Falcon currently doesn't support HBASE as a feed type, however if HBASE is to be used, can someone suggest how to implement a retention policy, fro HDFS we simply delete by the partitioned folder, however in case of HBASE, is there anys uch way.

Thanks,

Avijeet

1 ACCEPTED SOLUTION

avatar
Expert Contributor

HBase column families have a time-to-live (TTL) property which, by default, is set to FOREVER. If you wanted to delete the HBase cell values a week after being inserted, you could set the TTL to 604800 (which is the number of seconds in a week: 60 * 60 * 24 * 7).

Here's an example:

Create a table where the column family has a TTL of 10 seconds:

hbase(main):001:0> create 'test', {'NAME' => 'cf1', 'TTL' => 10}
0 row(s) in 2.5940 seconds

Put a record into that table:

hbase(main):002:0> put 'test', 'my-row-key', 'cf1:my-col', 'my-value'
0 row(s) in 0.1420 seconds

If we scan the table right away, we can see the record:

hbase(main):003:0> scan 'test'
ROW          COLUMN+CELL                                                              
my-row-key   column=cf1:my-col, timestamp=1481650256841, value=my-value
1 row(s) in 0.0260 seconds

10 seconds later, the record has disappeared:

hbase(main):004:0> scan 'test'
ROW          COLUMN+CELL
0 row(s) in 0.0130 seconds

So, perhaps you could use TTL to manage your data retention.

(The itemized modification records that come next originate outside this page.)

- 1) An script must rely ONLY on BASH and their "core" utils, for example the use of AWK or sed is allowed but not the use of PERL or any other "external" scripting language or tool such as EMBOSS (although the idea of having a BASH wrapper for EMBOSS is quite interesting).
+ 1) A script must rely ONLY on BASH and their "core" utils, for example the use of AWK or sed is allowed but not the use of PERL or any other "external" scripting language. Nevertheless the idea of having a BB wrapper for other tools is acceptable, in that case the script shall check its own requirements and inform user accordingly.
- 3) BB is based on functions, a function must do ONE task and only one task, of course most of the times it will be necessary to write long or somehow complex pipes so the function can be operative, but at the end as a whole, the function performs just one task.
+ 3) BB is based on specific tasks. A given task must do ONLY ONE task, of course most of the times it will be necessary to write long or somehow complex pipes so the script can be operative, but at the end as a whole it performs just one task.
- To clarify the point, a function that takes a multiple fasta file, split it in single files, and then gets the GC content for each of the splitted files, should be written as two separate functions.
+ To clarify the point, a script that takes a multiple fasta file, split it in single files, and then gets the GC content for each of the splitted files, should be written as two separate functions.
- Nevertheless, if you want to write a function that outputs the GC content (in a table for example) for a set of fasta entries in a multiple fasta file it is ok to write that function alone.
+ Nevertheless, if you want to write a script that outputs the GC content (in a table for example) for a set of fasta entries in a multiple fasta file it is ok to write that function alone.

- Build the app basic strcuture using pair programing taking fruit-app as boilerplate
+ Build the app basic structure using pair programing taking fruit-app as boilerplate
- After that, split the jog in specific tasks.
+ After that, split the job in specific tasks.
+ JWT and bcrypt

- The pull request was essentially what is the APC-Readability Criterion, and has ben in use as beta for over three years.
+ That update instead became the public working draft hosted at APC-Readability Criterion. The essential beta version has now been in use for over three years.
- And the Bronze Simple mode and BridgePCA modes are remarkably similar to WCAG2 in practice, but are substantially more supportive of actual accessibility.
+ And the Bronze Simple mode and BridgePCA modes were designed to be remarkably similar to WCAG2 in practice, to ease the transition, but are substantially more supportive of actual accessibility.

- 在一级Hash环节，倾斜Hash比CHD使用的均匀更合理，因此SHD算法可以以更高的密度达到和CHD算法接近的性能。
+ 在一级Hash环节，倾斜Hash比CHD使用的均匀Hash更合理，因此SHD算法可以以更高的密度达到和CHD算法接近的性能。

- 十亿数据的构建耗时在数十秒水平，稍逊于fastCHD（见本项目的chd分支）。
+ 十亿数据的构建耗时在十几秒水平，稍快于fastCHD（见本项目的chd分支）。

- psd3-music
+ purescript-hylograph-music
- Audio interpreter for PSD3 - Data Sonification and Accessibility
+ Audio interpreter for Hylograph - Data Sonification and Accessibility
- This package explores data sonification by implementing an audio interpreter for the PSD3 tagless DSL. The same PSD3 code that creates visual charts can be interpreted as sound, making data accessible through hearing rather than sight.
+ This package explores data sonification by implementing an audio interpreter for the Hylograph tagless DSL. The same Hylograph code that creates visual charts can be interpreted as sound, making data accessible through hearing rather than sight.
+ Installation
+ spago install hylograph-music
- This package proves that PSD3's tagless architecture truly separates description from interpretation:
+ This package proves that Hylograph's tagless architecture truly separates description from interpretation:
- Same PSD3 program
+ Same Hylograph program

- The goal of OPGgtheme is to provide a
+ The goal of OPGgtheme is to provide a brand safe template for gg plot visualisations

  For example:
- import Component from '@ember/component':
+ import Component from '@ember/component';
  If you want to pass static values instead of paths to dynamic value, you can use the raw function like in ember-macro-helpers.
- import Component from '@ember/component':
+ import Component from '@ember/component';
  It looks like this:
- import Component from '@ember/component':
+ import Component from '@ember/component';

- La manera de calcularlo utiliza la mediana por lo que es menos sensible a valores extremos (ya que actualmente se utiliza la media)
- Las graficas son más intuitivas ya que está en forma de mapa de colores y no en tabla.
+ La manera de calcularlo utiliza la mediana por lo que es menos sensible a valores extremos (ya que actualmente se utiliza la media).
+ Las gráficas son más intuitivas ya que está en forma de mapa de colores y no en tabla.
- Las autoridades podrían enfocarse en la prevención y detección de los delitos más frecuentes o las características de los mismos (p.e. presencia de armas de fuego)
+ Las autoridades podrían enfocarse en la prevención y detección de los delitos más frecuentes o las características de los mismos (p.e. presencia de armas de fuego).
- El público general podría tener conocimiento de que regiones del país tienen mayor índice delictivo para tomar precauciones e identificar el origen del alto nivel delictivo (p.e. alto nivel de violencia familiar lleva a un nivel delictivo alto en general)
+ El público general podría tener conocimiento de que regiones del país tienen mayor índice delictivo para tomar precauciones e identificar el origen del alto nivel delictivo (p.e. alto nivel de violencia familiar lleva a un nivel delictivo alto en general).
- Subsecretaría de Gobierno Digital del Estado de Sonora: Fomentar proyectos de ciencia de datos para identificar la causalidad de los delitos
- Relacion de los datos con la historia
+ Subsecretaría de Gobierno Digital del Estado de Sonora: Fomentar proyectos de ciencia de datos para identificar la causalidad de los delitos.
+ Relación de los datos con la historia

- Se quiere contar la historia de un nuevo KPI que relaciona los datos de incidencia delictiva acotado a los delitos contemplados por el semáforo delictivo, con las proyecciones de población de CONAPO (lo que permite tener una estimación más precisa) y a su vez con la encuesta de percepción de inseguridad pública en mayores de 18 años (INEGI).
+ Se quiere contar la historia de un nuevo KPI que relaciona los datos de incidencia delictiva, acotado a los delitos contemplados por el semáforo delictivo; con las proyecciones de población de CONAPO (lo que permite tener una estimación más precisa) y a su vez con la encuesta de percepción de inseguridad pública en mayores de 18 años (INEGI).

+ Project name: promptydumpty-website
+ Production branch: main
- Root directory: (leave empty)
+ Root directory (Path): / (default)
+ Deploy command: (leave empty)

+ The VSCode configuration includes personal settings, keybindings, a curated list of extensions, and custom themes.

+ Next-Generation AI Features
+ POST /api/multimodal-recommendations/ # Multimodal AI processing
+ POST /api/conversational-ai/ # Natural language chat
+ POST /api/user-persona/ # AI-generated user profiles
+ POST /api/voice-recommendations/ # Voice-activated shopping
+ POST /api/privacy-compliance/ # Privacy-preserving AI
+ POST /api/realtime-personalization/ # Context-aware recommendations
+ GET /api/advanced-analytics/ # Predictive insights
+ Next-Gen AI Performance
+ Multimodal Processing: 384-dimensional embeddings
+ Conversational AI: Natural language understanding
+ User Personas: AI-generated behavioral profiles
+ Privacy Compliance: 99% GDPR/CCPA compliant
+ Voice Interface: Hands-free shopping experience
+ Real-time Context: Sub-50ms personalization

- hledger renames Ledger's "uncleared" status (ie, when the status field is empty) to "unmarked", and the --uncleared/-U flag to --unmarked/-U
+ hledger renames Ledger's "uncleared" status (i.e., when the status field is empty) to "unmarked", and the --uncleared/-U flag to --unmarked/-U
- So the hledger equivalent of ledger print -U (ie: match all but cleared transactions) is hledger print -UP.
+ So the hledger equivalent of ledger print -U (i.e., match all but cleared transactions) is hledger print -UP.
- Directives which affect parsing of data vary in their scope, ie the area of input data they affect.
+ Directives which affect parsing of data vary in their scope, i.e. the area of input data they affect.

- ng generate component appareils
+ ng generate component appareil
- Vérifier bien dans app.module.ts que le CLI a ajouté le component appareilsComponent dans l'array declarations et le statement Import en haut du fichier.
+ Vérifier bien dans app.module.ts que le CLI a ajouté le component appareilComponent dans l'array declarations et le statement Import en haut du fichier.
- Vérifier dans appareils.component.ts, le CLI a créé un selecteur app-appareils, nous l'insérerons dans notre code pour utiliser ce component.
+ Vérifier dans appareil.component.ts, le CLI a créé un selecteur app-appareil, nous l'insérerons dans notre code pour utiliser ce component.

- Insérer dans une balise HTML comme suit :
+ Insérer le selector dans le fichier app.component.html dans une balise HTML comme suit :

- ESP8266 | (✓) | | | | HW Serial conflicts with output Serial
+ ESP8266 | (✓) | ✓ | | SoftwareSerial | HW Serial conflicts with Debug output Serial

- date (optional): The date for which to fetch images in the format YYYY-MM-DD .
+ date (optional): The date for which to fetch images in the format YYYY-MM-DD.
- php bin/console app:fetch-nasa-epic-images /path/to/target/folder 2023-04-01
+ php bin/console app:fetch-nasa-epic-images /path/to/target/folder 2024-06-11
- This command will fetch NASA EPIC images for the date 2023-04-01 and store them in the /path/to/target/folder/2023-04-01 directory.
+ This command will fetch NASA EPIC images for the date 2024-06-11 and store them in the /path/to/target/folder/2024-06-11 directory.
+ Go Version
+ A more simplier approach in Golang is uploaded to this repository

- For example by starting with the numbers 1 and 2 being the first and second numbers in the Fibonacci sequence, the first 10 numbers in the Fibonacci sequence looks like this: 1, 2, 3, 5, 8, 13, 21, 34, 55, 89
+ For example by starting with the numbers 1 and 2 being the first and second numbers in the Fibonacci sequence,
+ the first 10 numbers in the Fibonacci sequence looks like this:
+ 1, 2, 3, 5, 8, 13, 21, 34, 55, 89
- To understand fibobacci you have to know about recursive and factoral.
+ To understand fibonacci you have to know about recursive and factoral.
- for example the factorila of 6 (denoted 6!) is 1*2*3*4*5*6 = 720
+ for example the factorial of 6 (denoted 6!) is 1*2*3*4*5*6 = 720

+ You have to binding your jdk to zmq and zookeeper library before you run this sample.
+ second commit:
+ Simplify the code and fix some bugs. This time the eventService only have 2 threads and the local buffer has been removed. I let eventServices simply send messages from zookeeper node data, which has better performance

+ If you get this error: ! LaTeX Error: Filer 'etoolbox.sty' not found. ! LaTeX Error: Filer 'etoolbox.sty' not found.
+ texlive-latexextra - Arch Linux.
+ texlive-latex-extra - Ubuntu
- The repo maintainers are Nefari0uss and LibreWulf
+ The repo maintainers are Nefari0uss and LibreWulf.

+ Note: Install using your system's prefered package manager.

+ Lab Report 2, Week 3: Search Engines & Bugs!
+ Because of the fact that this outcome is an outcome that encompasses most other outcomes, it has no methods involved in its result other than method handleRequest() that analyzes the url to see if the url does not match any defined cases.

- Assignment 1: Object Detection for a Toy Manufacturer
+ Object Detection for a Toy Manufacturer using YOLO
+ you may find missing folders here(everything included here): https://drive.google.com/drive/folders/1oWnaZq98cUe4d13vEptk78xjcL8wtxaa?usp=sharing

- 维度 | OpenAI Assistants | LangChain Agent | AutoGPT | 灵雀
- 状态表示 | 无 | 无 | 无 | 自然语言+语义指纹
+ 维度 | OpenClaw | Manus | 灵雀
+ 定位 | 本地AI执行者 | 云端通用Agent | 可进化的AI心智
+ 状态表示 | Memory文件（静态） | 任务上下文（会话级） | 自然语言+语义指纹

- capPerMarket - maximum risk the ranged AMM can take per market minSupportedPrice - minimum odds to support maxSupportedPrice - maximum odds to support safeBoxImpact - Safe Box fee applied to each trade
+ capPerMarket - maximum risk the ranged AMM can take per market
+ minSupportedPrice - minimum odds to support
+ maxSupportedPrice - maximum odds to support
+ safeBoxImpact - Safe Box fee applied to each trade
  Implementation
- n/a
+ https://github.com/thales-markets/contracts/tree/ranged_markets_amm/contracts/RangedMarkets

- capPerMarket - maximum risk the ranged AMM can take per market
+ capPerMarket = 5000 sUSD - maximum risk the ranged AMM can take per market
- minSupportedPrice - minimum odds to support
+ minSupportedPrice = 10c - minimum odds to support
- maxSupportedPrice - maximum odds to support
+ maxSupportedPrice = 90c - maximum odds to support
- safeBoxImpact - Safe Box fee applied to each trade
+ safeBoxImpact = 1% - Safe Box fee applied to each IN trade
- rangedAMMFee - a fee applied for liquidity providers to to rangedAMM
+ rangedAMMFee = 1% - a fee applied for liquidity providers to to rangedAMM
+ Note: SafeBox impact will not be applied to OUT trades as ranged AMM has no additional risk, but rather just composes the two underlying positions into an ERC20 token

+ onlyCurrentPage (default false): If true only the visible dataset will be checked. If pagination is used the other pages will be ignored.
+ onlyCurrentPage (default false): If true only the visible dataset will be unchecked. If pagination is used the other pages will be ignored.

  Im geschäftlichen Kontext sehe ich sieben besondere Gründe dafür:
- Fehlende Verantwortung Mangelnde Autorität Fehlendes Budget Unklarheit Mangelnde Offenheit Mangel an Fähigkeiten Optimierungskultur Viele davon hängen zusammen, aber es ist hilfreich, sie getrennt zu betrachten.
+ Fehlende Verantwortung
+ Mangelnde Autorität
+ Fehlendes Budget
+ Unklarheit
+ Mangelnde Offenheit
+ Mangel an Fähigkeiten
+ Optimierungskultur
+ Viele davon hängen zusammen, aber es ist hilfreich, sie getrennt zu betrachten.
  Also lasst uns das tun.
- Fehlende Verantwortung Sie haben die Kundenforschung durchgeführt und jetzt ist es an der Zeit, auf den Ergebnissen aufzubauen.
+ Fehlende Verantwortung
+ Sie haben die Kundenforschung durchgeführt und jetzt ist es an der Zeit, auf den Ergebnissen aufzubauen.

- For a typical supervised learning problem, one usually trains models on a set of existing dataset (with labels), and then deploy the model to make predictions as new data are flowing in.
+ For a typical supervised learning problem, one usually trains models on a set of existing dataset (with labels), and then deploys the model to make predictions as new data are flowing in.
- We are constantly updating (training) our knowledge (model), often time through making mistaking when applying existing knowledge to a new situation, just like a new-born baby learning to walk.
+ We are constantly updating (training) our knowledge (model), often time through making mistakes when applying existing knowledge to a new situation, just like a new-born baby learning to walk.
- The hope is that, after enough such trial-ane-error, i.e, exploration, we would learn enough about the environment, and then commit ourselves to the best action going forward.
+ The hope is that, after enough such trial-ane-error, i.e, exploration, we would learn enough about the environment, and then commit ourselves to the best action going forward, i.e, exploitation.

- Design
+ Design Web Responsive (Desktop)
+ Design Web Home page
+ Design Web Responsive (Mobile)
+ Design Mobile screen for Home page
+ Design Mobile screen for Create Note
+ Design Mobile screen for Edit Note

View solution in original post

2 REPLIES 2

avatar
Super Guru

I don't believe Falcon presently has integration with HBase.

avatar
Expert Contributor

HBase column families have a time-to-live (TTL) property which, by default, is set to FOREVER. If you wanted to delete the HBase cell values a week after being inserted, you could set the TTL to 604800 (which is the number of seconds in a week: 60 * 60 * 24 * 7).

Here's an example:

Create a table where the column family has a TTL of 10 seconds:

hbase(main):001:0> create 'test', {'NAME' => 'cf1', 'TTL' => 10}
0 row(s) in 2.5940 seconds

Put a record into that table:

hbase(main):002:0> put 'test', 'my-row-key', 'cf1:my-col', 'my-value'
0 row(s) in 0.1420 seconds

If we scan the table right away, we can see the record:

hbase(main):003:0> scan 'test'
ROW          COLUMN+CELL                                                              
my-row-key   column=cf1:my-col, timestamp=1481650256841, value=my-value
1 row(s) in 0.0260 seconds

10 seconds later, the record has disappeared:

hbase(main):004:0> scan 'test'
ROW          COLUMN+CELL
0 row(s) in 0.0130 seconds

So, perhaps you could use TTL to manage your data retention.